Itemized modification records
*** Block opens ***

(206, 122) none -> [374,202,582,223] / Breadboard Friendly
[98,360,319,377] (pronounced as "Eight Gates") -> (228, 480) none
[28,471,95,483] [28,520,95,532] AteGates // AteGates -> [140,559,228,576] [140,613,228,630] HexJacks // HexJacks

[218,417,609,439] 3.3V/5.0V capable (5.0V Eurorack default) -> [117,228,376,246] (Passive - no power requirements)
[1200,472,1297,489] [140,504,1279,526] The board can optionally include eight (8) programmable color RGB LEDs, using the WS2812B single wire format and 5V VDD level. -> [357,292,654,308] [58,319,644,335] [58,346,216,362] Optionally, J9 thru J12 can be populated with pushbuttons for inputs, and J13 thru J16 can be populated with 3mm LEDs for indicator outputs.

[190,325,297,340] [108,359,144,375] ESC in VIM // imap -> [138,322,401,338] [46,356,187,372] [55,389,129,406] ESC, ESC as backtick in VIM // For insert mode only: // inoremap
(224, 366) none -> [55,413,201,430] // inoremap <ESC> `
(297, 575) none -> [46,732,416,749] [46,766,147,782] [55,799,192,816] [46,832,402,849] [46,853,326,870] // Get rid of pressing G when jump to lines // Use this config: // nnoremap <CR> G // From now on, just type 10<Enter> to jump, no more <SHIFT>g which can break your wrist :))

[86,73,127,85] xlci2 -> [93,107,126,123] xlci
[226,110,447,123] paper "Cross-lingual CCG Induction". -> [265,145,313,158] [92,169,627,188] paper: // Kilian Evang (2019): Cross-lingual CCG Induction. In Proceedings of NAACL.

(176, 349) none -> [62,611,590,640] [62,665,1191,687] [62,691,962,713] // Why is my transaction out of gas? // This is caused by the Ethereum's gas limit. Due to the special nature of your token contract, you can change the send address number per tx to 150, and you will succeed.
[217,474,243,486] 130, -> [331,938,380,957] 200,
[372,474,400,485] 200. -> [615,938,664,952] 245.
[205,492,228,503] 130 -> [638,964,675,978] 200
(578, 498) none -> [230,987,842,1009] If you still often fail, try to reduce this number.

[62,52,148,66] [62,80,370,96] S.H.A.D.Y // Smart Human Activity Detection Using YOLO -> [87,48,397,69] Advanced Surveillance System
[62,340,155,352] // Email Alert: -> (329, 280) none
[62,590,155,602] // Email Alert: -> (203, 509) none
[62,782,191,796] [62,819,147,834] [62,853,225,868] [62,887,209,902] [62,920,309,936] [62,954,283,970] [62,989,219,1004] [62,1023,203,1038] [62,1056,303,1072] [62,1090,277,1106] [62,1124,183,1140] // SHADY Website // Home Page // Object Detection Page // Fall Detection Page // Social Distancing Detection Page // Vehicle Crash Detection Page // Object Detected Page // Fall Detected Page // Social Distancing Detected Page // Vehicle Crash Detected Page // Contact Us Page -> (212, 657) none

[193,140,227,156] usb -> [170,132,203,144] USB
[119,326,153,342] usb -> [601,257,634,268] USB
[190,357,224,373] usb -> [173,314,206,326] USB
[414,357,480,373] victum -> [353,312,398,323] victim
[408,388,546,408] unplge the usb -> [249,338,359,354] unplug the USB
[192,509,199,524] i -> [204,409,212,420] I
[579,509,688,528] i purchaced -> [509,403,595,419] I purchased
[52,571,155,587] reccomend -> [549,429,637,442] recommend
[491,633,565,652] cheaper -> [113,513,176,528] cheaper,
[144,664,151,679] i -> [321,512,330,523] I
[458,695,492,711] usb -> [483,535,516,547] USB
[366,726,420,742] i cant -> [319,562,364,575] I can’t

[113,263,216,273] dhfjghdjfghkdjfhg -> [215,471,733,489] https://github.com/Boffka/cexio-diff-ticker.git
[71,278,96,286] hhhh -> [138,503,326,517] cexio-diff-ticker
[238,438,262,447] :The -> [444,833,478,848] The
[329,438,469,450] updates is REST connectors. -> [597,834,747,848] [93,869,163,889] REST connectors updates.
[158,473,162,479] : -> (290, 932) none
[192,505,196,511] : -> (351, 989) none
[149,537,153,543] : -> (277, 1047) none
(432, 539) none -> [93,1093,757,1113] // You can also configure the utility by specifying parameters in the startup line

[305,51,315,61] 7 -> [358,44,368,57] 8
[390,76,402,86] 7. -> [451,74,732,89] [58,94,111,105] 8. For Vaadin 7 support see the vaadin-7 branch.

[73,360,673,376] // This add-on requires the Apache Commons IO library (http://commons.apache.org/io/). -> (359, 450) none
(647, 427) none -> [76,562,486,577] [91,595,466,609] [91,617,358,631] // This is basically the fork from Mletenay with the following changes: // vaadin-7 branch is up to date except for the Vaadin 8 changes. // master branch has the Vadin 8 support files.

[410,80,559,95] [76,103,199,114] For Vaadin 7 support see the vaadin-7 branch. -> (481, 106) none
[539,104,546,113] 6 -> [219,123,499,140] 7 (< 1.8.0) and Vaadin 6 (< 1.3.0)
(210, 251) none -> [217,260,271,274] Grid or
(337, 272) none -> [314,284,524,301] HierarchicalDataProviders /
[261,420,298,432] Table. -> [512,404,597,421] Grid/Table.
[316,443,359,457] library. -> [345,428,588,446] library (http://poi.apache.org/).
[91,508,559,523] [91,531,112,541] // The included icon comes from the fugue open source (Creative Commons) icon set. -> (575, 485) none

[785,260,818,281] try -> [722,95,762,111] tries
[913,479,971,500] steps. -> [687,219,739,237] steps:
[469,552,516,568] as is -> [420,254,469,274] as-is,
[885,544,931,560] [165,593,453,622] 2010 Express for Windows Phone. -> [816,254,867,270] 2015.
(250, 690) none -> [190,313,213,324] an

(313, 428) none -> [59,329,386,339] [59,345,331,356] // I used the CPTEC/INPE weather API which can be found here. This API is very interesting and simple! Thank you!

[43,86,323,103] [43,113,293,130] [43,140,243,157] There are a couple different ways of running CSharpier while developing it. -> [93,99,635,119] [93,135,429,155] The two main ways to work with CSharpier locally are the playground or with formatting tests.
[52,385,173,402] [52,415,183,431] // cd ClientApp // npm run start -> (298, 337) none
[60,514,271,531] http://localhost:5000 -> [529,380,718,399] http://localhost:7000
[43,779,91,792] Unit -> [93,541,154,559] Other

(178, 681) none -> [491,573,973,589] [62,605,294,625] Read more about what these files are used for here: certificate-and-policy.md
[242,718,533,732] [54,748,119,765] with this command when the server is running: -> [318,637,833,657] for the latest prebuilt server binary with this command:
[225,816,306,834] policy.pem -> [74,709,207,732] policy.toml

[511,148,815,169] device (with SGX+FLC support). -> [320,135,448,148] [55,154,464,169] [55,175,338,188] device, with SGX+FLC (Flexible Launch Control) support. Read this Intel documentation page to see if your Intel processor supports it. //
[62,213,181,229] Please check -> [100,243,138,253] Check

*** Block closes ***

## EXERCISE OBJECTIVE
What you retype should run from the first line of the entries above through the line containing "[218,417,609,439] 3.3V/5.0V capable", exactly and in full.

## ANSWER BOX
(206, 122) none -> [374,202,582,223] / Breadboard Friendly
[98,360,319,377] (pronounced as "Eight Gates") -> (228, 480) none
[28,471,95,483] [28,520,95,532] AteGates // AteGates -> [140,559,228,576] [140,613,228,630] HexJacks // HexJacks

[218,417,609,439] 3.3V/5.0V capable (5.0V Eurorack default) -> [117,228,376,246] (Passive - no power requirements)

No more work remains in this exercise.